Les chercheurs ne sont pas sûrs de pouvoir distinguer les trois espèces sur le plan anatomique, car les spécimens des musées ont été conservés de différentes manières – certains dans un liquide, d’autres séchés – ce qui, à son tour, rend difficile de savoir à quoi ils ressemblaient avant d’être déplacés par les humains. Et il est difficile de trouver des spécimens dans leur habitat d’origine. Les populations originelles d’Andrias davidianus « ont été presque entièrement éliminées », explique M. Turvey à Chelsea Whyte du New Scientist. Et les deux nouvelles espèces, note-t-il, ont de même été « largement éliminées de la nature. »

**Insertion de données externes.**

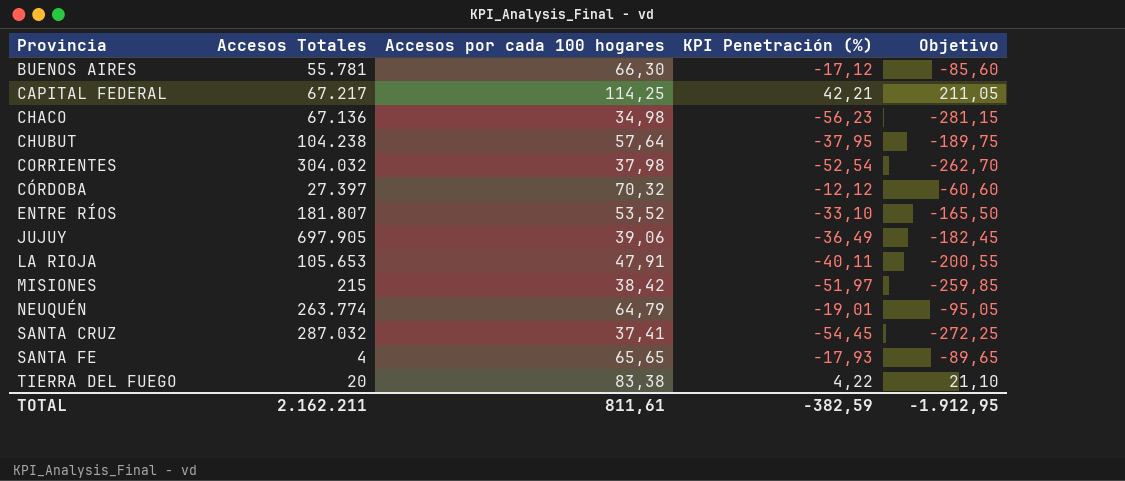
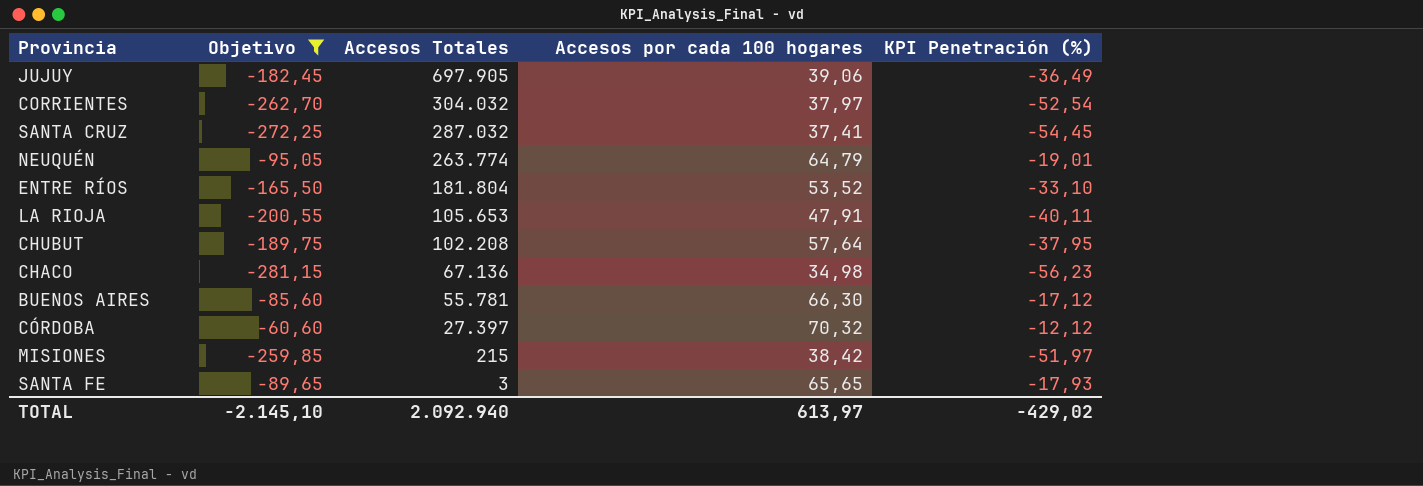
filter: none -> Objetivo <= -60,60
row order: none -> Accesos Totales descending
column Objetivo | position: 5 -> 2
CORRIENTES | Accesos por cada 100 hogares: 37,98 -> 37,97
ENTRE RÍOS | Accesos Totales: 181.807 -> 181.804
CHUBUT | Accesos Totales: 104.238 -> 102.208
SANTA FE | Accesos Totales: 4 -> 3
TOTAL | Objetivo: -1.912,95 -> -2.145,10
TOTAL | Accesos Totales: 2.162.211 -> 2.092.940
TOTAL | Accesos por cada 100 hogares: 811,61 -> 613,97
TOTAL | KPI Penetración (%): -382,59 -> -429,02

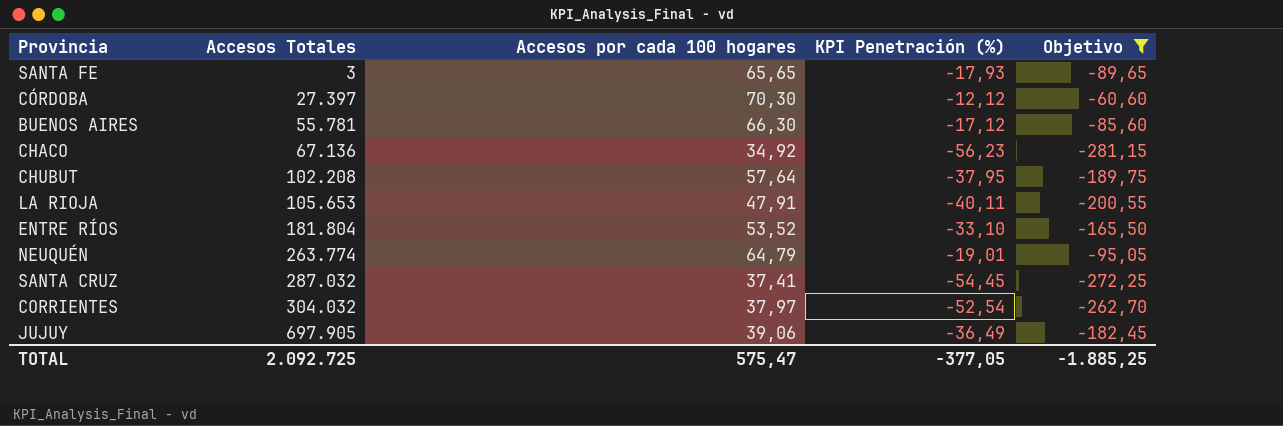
row order: Accesos Totales descending -> Accesos Totales ascending
column Objetivo | position: 2 -> 5
row MISIONES: -259,85 | 215 | 38,42 | -51,97 -> none
CÓRDOBA | Accesos por cada 100 hogares: 70,32 -> 70,30
CHACO | Accesos por cada 100 hogares: 34,98 -> 34,92
TOTAL | Accesos Totales: 2.092.940 -> 2.092.725
TOTAL | Accesos por cada 100 hogares: 613,97 -> 575,47
TOTAL | KPI Penetración (%): -429,02 -> -377,05
TOTAL | Objetivo: -2.145,10 -> -1.885,25

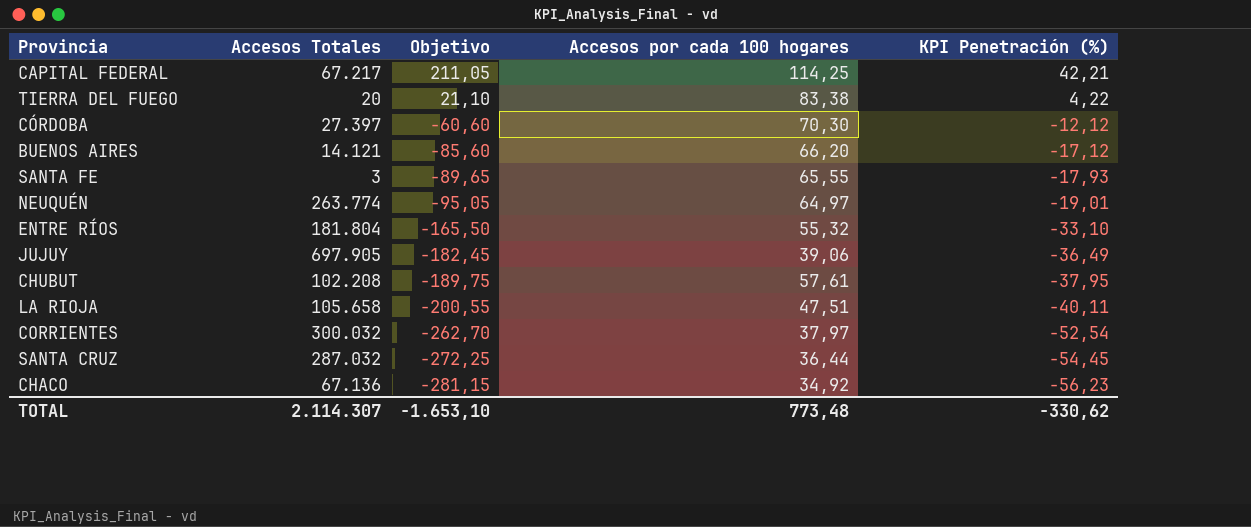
filter: Objetivo <= -60,60 -> none
row order: Accesos Totales ascending -> Objetivo descending
column Objetivo | position: 5 -> 3
BUENOS AIRES | Accesos Totales: 55.781 -> 14.121
BUENOS AIRES | Accesos por cada 100 hogares: 66,30 -> 66,20
SANTA FE | Accesos por cada 100 hogares: 65,65 -> 65,55
NEUQUÉN | Accesos por cada 100 hogares: 64,79 -> 64,97
ENTRE RÍOS | Accesos por cada 100 hogares: 53,52 -> 55,32
CHUBUT | Accesos por cada 100 hogares: 57,64 -> 57,61
LA RIOJA | Accesos Totales: 105.653 -> 105.658
LA RIOJA | Accesos por cada 100 hogares: 47,91 -> 47,51
CORRIENTES | Accesos Totales: 304.032 -> 300.032
SANTA CRUZ | Accesos por cada 100 hogares: 37,41 -> 36,44
TOTAL | Accesos Totales: 2.092.725 -> 2.114.307
TOTAL | Objetivo: -1.885,25 -> -1.653,10
TOTAL | Accesos por cada 100 hogares: 575,47 -> 773,48
TOTAL | KPI Penetración (%): -377,05 -> -330,62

La bonne nouvelle – ou presque – est que toutes les espèces de salamandres géantes pourraient très bien exister dans les fermes, « sur le point d’être envoyées dans les restaurants », explique Turvey à Chung de la CBC. Le fait de savoir que les salamandres géantes chinoises sont plus diversifiées qu’on ne le pensait auparavant a des implications importantes pour leur gestion. Par exemple, les salamandres géantes d’élevage sont parfois relâchées dans la nature dans le cadre d’efforts de conservation, mais la nouvelle étude montre qu’il faut prendre soin de restaurer les espèces uniques dans leurs environnements géographiques uniques.
« Chaque espèce distincte nécessite une gestion de conservation ciblée et distincte, à la fois pour localiser toute population sauvage survivante et, espérons-le, pour établir des programmes de reproduction de conservation spécifiques à l’espèce », explique Turvey au New Scientist.